Recursive Descent vs. Generated Parsers – Efficiency

compiler-constructionrecursive-descent

How do hand-written recursive descent parsers (which are inevitably LL(k)) compare to generated LALR parsers in terms of performance?

I know that LALR parsers are able to handle far more grammars than LL(k); however it's my intention to write my parser by hand, and recursive descent seems the most appropriate choice. Is it possible to write any other kind by hand (reasonably readably) out of interest?

N.B. I am using a functional language with tail-call optimisation (F#), so [well-tailored] recursion won't be as much of an issue as in other languages.

Best Answer

I think a lot depends on the language you are trying to parse. Another part of performance which sometimes gets forgotten is the lexical analysis (scanning) part - it is significant for performance as it deals with characters rather than symbols. Recursive descent is a good first iteration at writing a parser, and it makes following the parsed language's logic quite natural. I think that if the parsed language fits (no left recursion) you should start with recursive descent. Choosing LALR for performance at this stage seems to be premature optimization. You can write a chart parser by hand, but I doubt this is what you mean. Writing an LALR parser by hand is possible but tedious.

Related Solutions

R – Difference between an LL and Recursive Descent parser

LL is usually a more efficient parsing technique than recursive-descent. In fact, a naive recursive-descent parser will actually be O(k^n) (where n is the input size) in the worst case. Some techniques such as memoization (which yields a Packrat parser) can improve this as well as extend the class of grammars accepted by the parser, but there is always a space tradeoff. LL parsers are (to my knowledge) always linear time.

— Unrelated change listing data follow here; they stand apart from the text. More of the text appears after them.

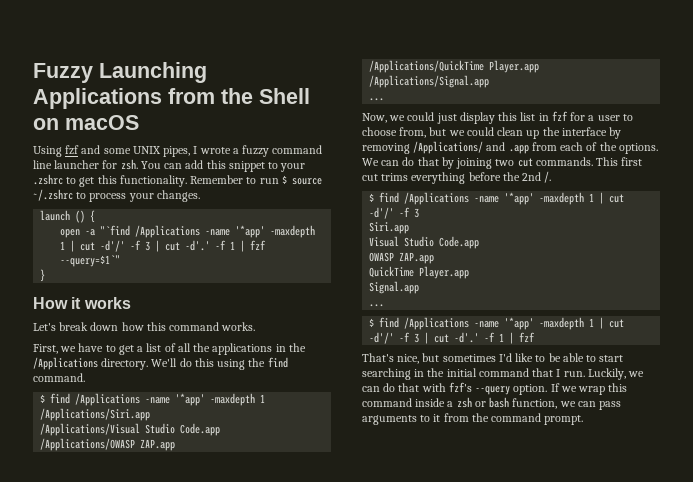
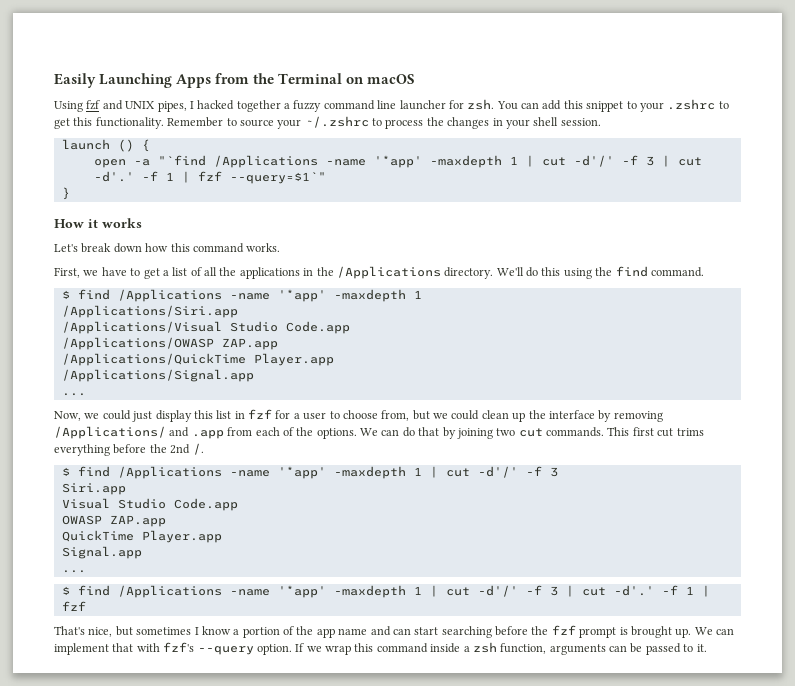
[33,62,207,83] [33,88,310,109] Fuzzy Launching Applications from the Shell -> [54,73,343,88] Easily Launching Apps from the Terminal
[103,148,131,154] some -> (123, 105) none
[199,147,231,154] wrote -> [197,100,281,112] hacked together
[259,175,322,185] [33,189,200,202] run $ source ~/.zshrc to process your changes. -> [239,116,601,129] source your ~/.zshrc to process the changes in your shell session.
[498,353,624,362] [362,368,645,380] [362,383,396,392] I'd like to be able to start searching in the initial command that I run. Luckily, we can do -> [194,625,734,638] [54,643,109,655] I know a portion of the app name and can start searching before the fzf prompt is brought up. We can implement
[474,397,622,410] [362,413,584,425] or bash function, we can pass arguments to it from the command prompt. -> [500,643,707,655] function, arguments can be passed to it.

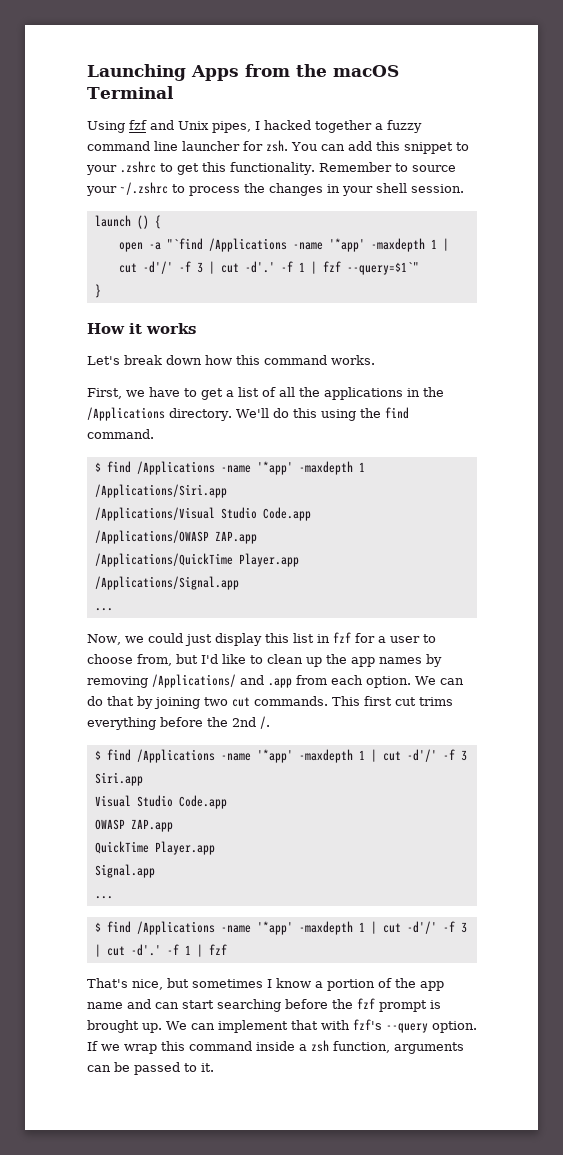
[54,73,96,88] Easily -> (87, 72) none
(275, 78) none -> [333,65,399,77] macOS
[346,74,416,84] on macOS -> (174, 92) none
[125,101,156,109] UNIX -> [178,121,209,130] Unix
[433,410,480,420] we could -> [201,654,263,664] I'd like to
[548,410,595,419] interface -> [351,657,422,667] app names
[282,427,357,439] of the options. -> [366,676,411,688] option.

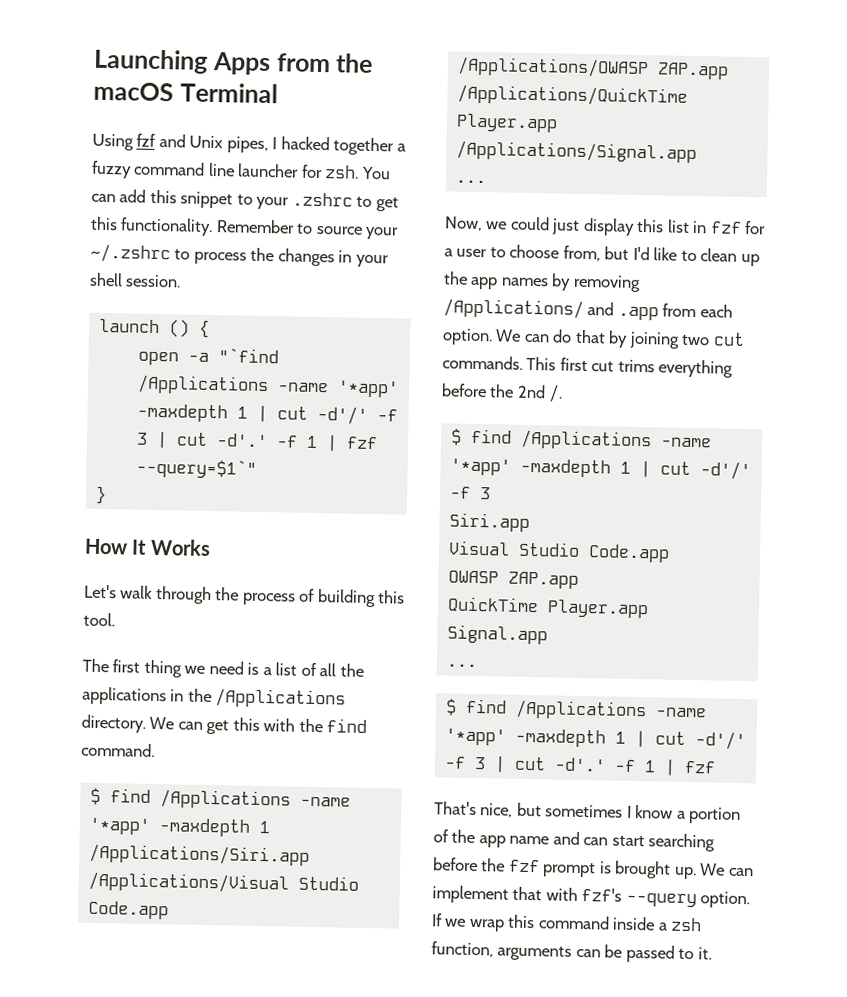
[129,323,196,334] it works -> [131,538,211,557] It Works
[124,355,375,365] [87,387,223,400] break down how this command works. // First, we have to get -> [120,585,406,608] [83,612,115,627] [82,658,260,678] walk through the process of building this tool. // The first thing we need is
[235,408,356,421] We'll do this using -> [149,716,296,735] We can get this with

On the flip side, you are correct in your intuition that recursive-descent parsers can handle a greater class of grammars than LL. Recursive-descent can handle any grammar which is LL(*) (that is, unlimited lookahead) as well as a small set of ambiguous grammars. This is because recursive-descent is actually a directly-encoded implementation of PEGs, or Parser Expression Grammar(s). Specifically, the disjunctive operator (a | b) is not commutative, meaning that a | b does not equal b | a. A recursive-descent parser will try each alternative in order. So if a matches the input, it will succede even if b would have matched the input. This allows classic "longest match" ambiguities like the dangling else problem to be handled simply by ordering disjunctions correctly.

With all of that said, it is possible to implement an LL(k) parser using recursive-descent so that it runs in linear time. This is done by essentially inlining the predict sets so that each parse routine determines the appropriate production for a given input in constant time. Unfortunately, such a technique eliminates an entire class of grammars from being handled. Once we get into predictive parsing, problems like dangling else are no longer solvable with such ease.

As for why LL would be chosen over recursive-descent, it's mainly a question of efficiency and maintainability. Recursive-descent parsers are markedly easier to implement, but they're usually harder to maintain since the grammar they represent does not exist in any declarative form. Most non-trivial parser use-cases employ a parser generator such as ANTLR or Bison. With such tools, it really doesn't matter if the algorithm is directly-encoded recursive-descent or table-driven LL(k).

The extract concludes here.